Vous pouvez surtout retrouver leurs dégâts sur :
- les jeunes cactus ;
- les nouvelles pousses ;
- les fleurs ;
- les cactus épiphytes ;
- les parties récemment formées.
Les morsures sont irrégulières et souvent accompagnées de traces brillantes de mucus. Le risque augmente dans les zones humides et lorsque les pots reposent directement au sol.
Dactylopius, la cochenille des Opuntia
Les cochenilles du genre Dactylopius sont spécialisées dans les cactus du groupe des Opuntia, dont fait partie le figuier de Barbarie. Elles forment des amas blancs cireux sur les raquettes qui peuvent, au premier regard, rappeler les cochenilles farineuses ordinaires.
Un indice particulièrement caractéristique aide à les différencier : lorsqu’un individu est écrasé, son corps libère un pigment rouge carmin. Une infestation massive provoque progressivement chlorose, affaiblissement, dessèchement des raquettes puis dépérissement de la plante.
Parmi ces espèces, Dactylopius opuntiae mérite une attention particulière. Ce ravageur s’est étendu dans plusieurs régions du bassin méditerranéen et peut provoquer des dégâts considérables sur les populations d’Opuntia.
La teigne du cactus, Cactoblastis cactorum
Cette espèce attaque elle aussi les Opuntia, mais selon une stratégie très différente. Les chenilles pénètrent à l’intérieur des raquettes et consomment leurs tissus depuis l’intérieur. Une raquette fortement attaquée peut finir presque entièrement vidée.
Ce ravageur concerne surtout les Amériques et certaines régions où il a été introduit. Pour un cactus cultivé en pot en France métropolitaine, sa présence reste donc beaucoup moins probable que celle d’une cochenille ou d’un acarien.

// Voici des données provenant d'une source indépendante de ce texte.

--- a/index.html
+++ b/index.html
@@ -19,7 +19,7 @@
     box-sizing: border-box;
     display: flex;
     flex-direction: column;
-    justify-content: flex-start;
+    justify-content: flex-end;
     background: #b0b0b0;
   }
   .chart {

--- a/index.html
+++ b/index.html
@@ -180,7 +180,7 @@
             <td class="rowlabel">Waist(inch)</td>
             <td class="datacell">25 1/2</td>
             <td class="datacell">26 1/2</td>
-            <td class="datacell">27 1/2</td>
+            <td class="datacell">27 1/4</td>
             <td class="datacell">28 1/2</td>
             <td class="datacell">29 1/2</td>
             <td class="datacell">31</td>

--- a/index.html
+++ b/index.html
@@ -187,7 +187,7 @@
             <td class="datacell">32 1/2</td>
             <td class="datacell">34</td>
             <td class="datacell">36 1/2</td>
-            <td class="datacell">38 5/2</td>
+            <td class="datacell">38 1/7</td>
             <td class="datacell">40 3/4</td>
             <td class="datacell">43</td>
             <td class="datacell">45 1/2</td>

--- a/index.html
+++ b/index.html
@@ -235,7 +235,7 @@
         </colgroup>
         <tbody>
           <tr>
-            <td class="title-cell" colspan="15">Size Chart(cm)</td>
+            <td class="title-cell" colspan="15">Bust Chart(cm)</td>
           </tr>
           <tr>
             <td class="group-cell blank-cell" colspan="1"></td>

Les capricornes des cactus
Certaines espèces nord-américaines du genre Moneilema sont spécialisées sur les Cactaceae. Moneilema gigas peut notamment s’attaquer aux Opuntia, Cylindropuntia, Echinocactus ou Ferocactus.

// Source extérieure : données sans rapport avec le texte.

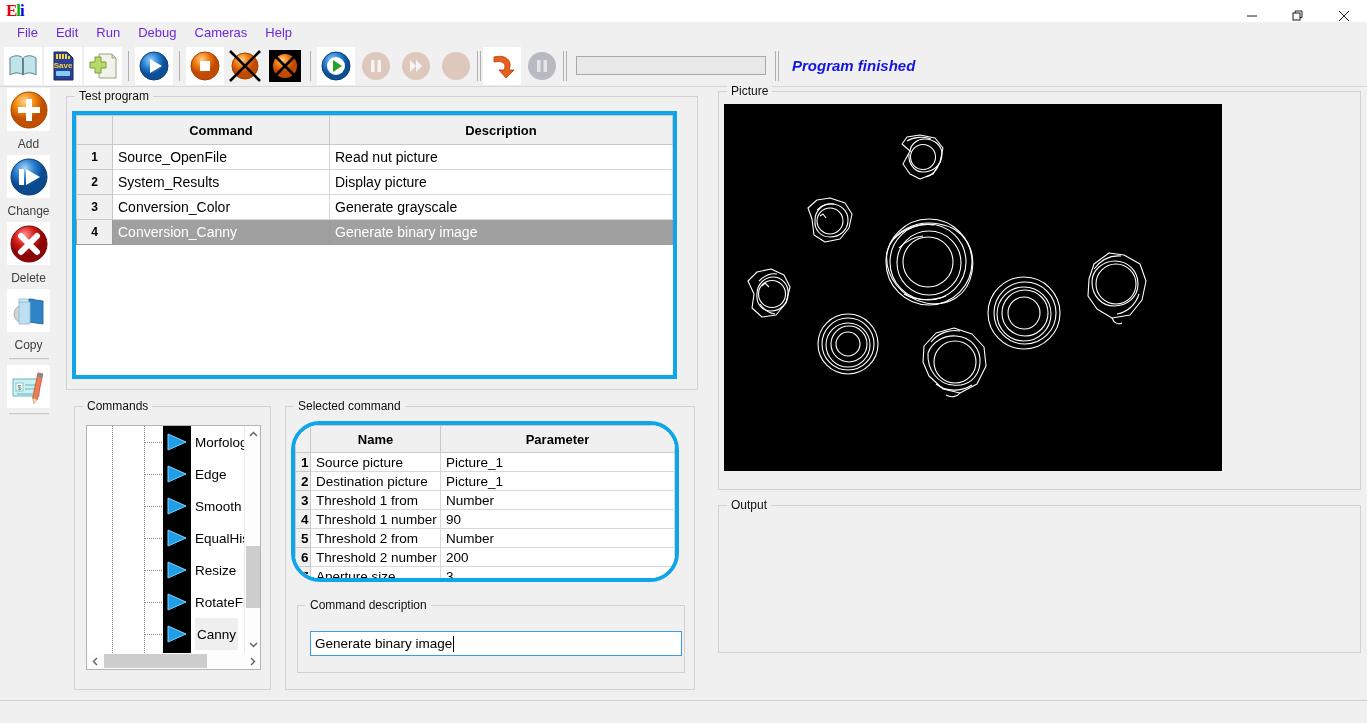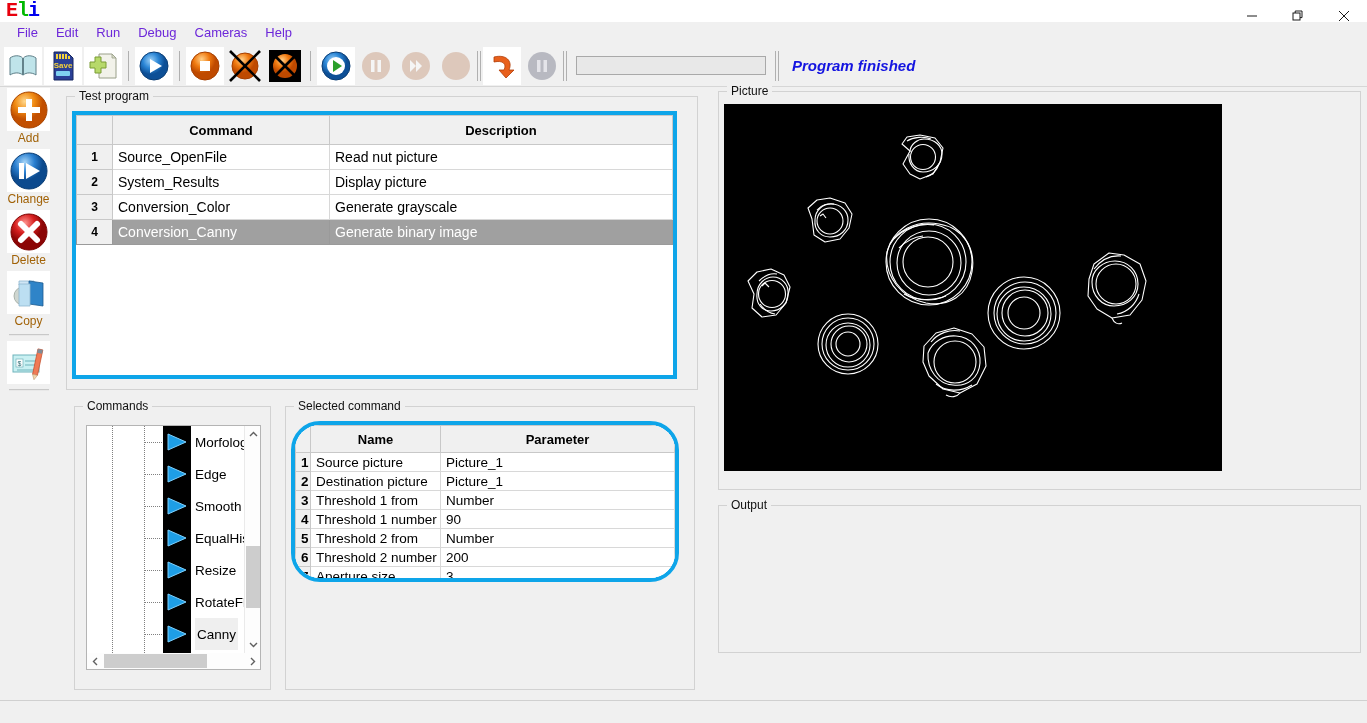--- a/index.html
+++ b/index.html
@@ -13,8 +13,8 @@
 
   
   .titlebar { position:absolute; left:0; top:0; width:1367px; height:22px; background:#ffffff; }
-  .logo { position:absolute; left:6px; top:2px; font-size:20px; font-weight:bold; line-height:17px;
-          letter-spacing:-1px; font-family:Liberation Mono, monospace; }
+  .logo { position:absolute; left:6px; top:2px; font-size:17px; font-weight:bold; line-height:17px;
+          letter-spacing:-1px; font-family:Liberation Serif, serif; }
   .logo .l-e { color:#e8000d; }
   .logo .l-l { color:#00b800; }
   .logo .l-i { color:#0000ee; }

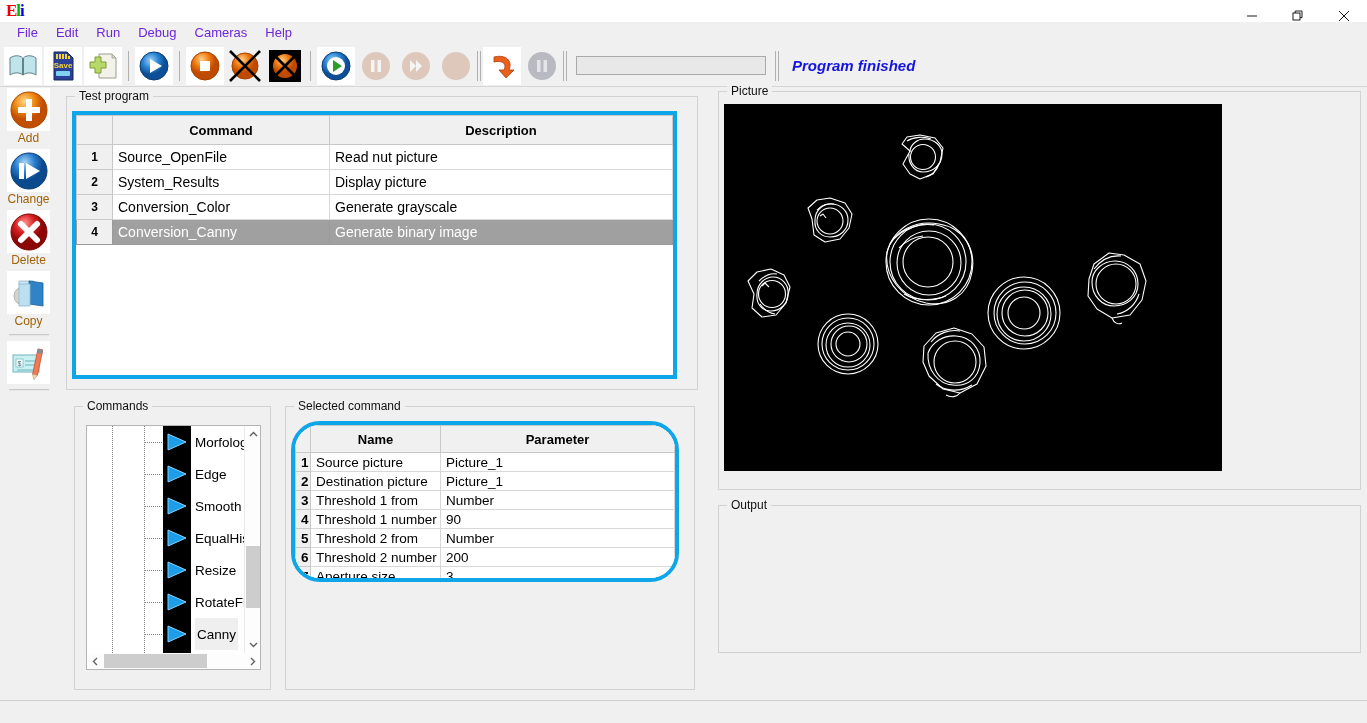--- a/index.html
+++ b/index.html
@@ -45,7 +45,7 @@
   .rail { position:absolute; left:0; top:88px; width:57px; height:610px; background:#f0f0f0; }
   .railitem { width:57px; display:flex; flex-direction:column; align-items:center; margin-bottom:3px; }
   .railicon { width:43px; height:43px; background:#fff; display:flex; align-items:center; justify-content:center; }
-  .raillabel { font-size:12px; color:#a16207; line-height:15px; margin-top:0; }
+  .raillabel { font-size:12px; color:#404040; line-height:15px; margin-top:6px; }
   .raildiv { width:40px; height:0; border-top:1px solid #c8c8c8; border-bottom:1px solid #e8e8e8;
              margin:5px auto 5px auto; }
 

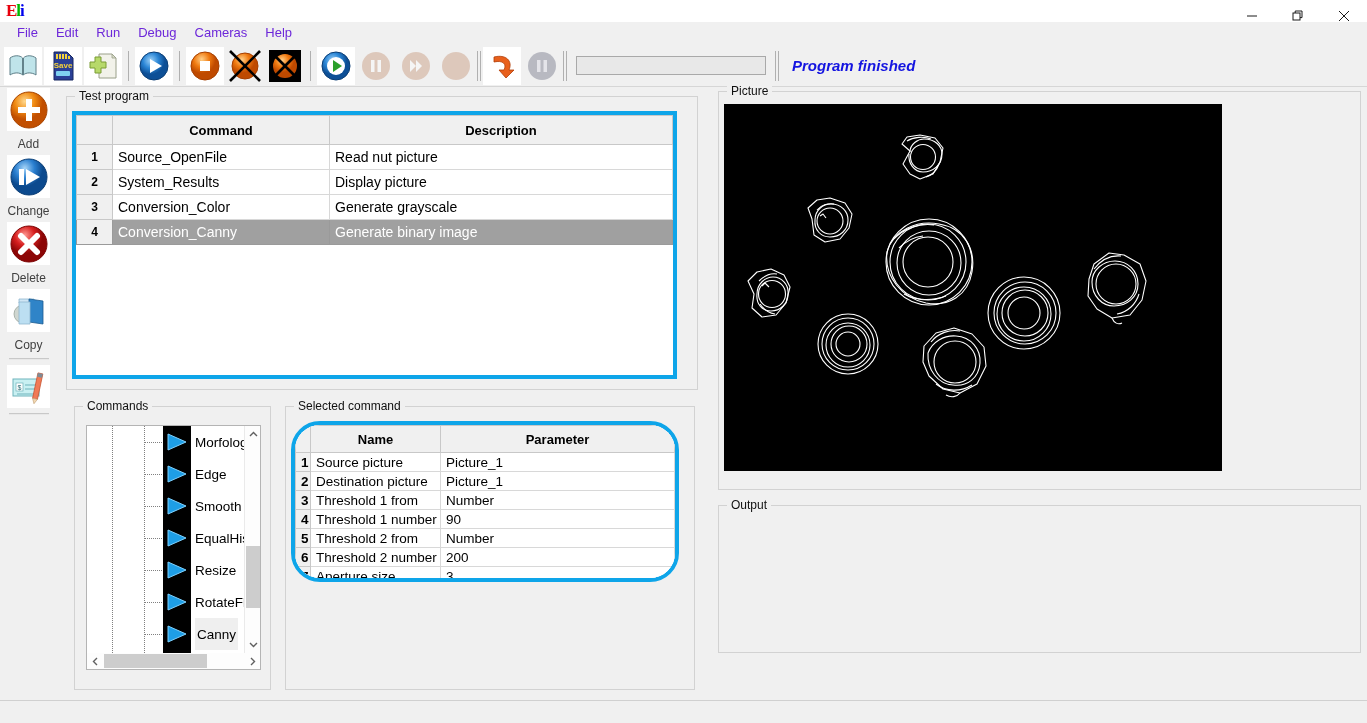--- a/index.html
+++ b/index.html
@@ -621,6 +621,13 @@
       </table>
     </div>
 
+    <div class="group" style="left:11px; top:198px; width:388px; height:68px; background:#f0f0f0;">
+      <div class="glabel">Command description</div>
+      <div class="descinput" style="display:flex; align-items:center;">
+        <span>Generate binary image</span>
+          <span style="display:inline-block;width:1px;height:16px;background:#000;margin-left:1px;"></span>
+      </div>
+    </div>
   </div>
 
   <div class="group" style="left:718px; top:91px; width:643px; height:399px;">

Les adultes consomment les parties aériennes tandis que les larves pénètrent dans les tissus et les racines. Ces insectes ne constituent pas un problème habituel pour les cactus cultivés en France, mais font partie des ravageurs significatifs des Cactaceae à l’échelle mondiale.
Comment reconnaître rapidement le ravageur de votre cactus ?
L’aspect des dégâts permet souvent d’orienter rapidement votre diagnostic :
- amas blancs cotonneux sur les tiges : recherchez des cochenilles farineuses ;
- matière blanche uniquement autour des racines : suspectez des cochenilles racinaires ;
- petites croûtes fixées contre l’épiderme : recherchez des cochenilles à bouclier ;
- épiderme moucheté, terne ou bronzé : vérifiez la présence d’acariens ;
- zones argentées avec minuscules points noirs : pensez aux thrips ;
- colonies sur les boutons et les fleurs : recherchez des pucerons ;
- petites mouches noires autour du pot : inspectez le substrat pour rechercher des sciarides ;
- racines rongées et plante qui se détache du pot : recherchez des larves d’otiorhynque ;
- tissus grignotés avec traces de mucus : limaces ou escargots sont probablement responsables ;
- amas blancs sur un Opuntia libérant du rouge lorsqu’ils sont écrasés : suspectez Dactylopius.
Gardez toutefois en tête qu’une tache brune, une zone liégeuse ou une décoloration n’est pas automatiquement liée à un parasite. Excès d’eau, brûlure solaire, froid, pourriture, œdème ou simple cicatrisation peuvent modifier l’épiderme d’une manière assez proche. Observer l’évolution de la lésion et rechercher directement le ravageur évite alors de traiter inutilement votre cactus.